*** Opening Source data ***

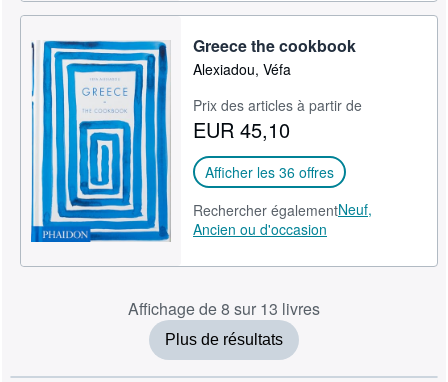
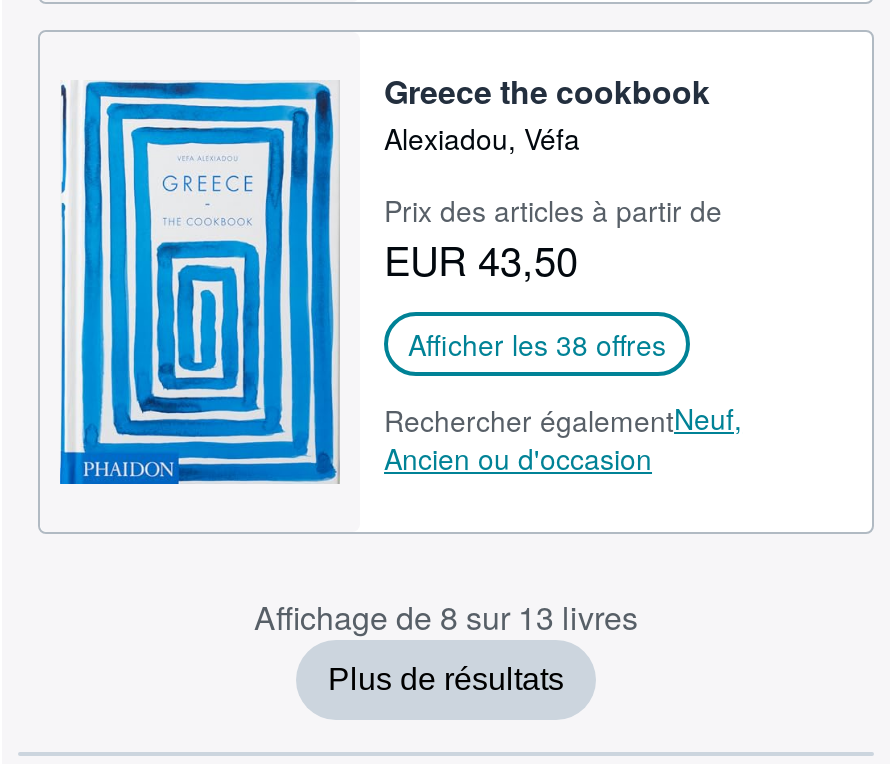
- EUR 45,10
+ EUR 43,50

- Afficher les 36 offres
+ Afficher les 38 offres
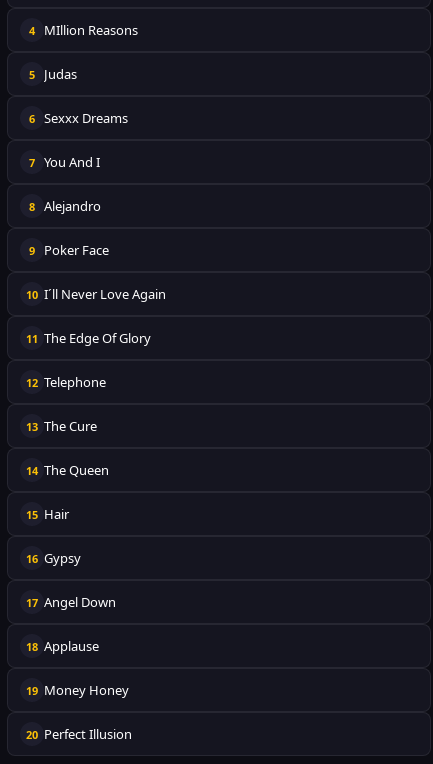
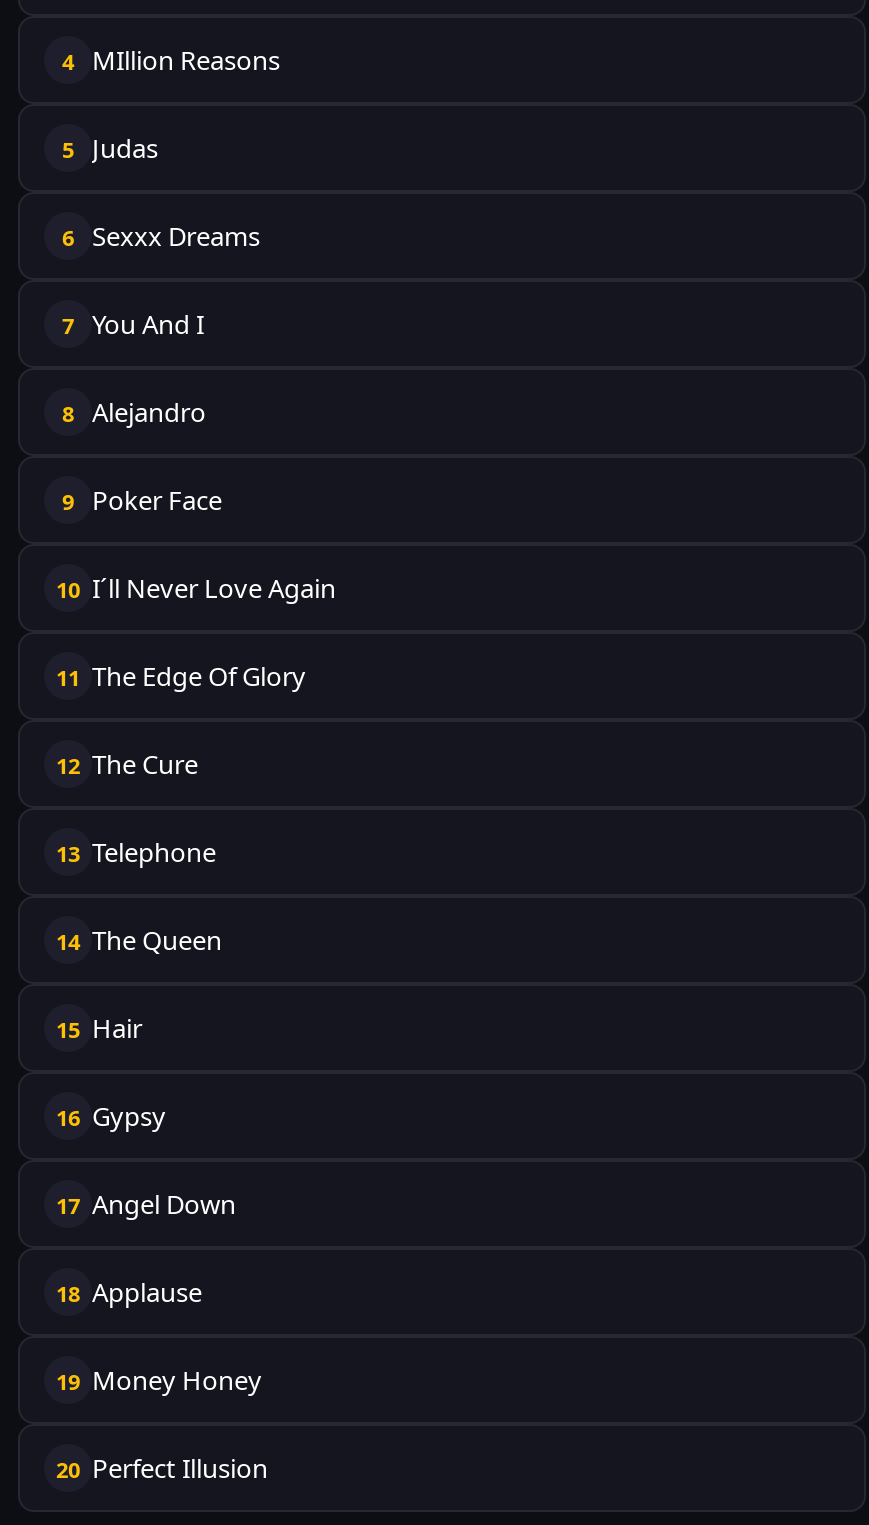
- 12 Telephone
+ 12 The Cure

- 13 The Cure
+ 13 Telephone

*** Closing Source data ***
*** Opening Source data ***

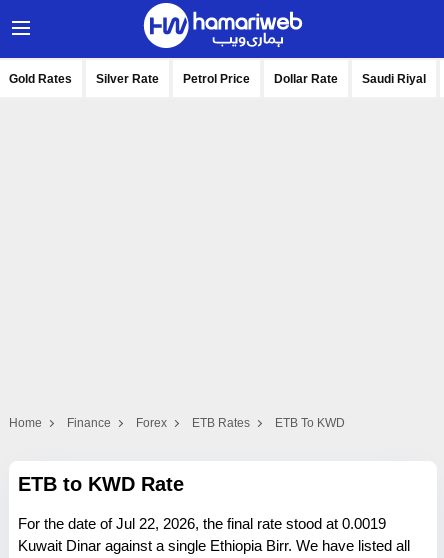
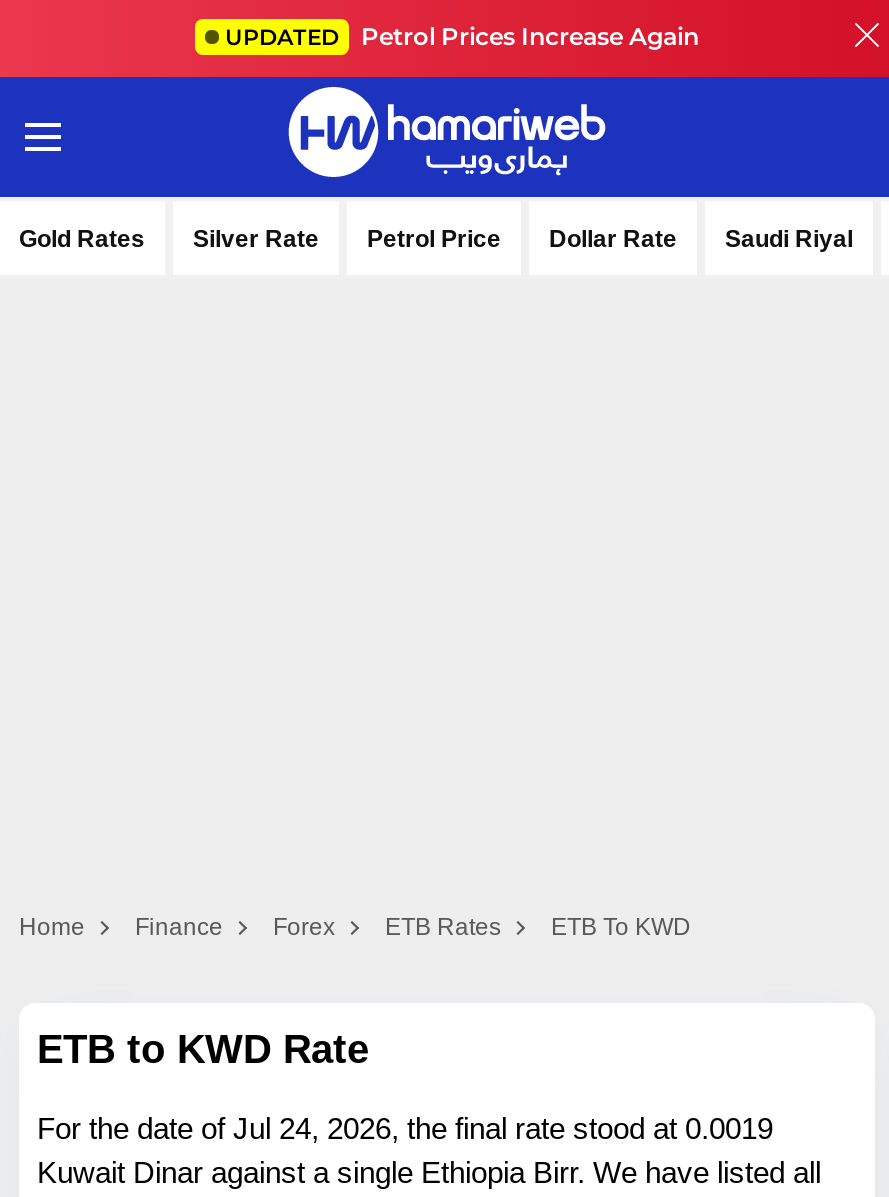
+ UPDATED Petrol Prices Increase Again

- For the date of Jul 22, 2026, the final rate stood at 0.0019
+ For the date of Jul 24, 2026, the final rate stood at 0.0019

*** Closing Source data ***

▶ [What this task involves]
For each line in the entries that contains the string "final", make a copy.

▶ [Answer to this exercise]
- For the date of Jul 22, 2026, the final rate stood at 0.0019
+ For the date of Jul 24, 2026, the final rate stood at 0.0019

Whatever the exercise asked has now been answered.